* DIRECTIONS *
Only the lines from the one containing "subtotal: 21856.00 -> 20933.00" through the one containing "total: 26882.88 -> 25747.59" should be printed, exactly as they appear below, with both ends included.
-- -- --
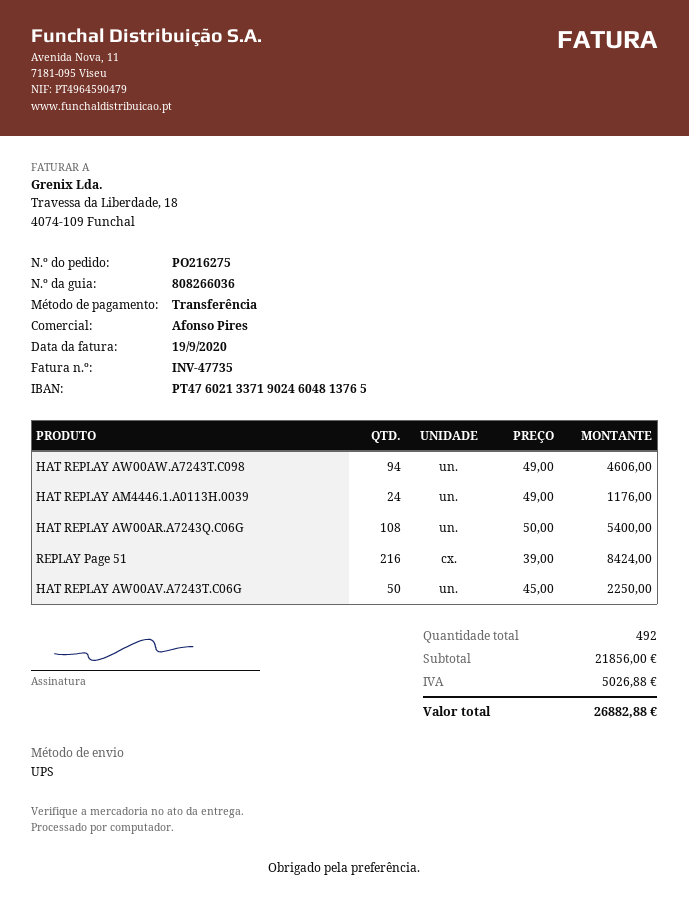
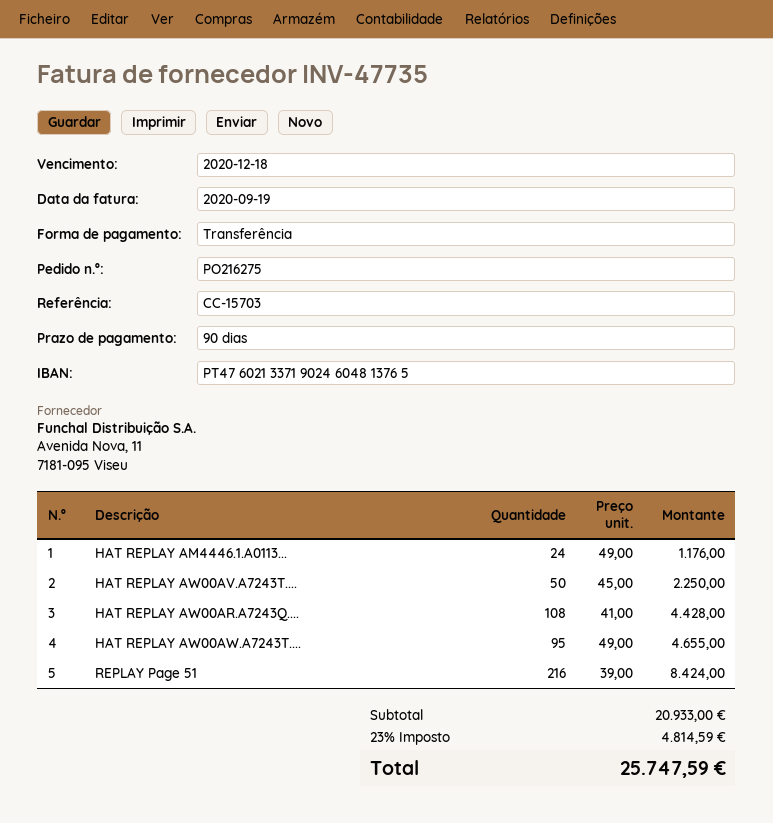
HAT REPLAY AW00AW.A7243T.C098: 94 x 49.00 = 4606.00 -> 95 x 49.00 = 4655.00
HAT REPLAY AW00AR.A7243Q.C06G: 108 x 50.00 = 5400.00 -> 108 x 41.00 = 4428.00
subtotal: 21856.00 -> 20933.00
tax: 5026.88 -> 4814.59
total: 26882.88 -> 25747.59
-- -- --
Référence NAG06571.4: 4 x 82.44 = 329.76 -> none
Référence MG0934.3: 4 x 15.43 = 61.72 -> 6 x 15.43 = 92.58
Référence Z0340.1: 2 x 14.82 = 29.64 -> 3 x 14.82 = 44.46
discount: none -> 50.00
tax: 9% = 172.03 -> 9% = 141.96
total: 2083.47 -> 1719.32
-- -- --
* ANSWER SECTION *
subtotal: 21856.00 -> 20933.00
tax: 5026.88 -> 4814.59
total: 26882.88 -> 25747.59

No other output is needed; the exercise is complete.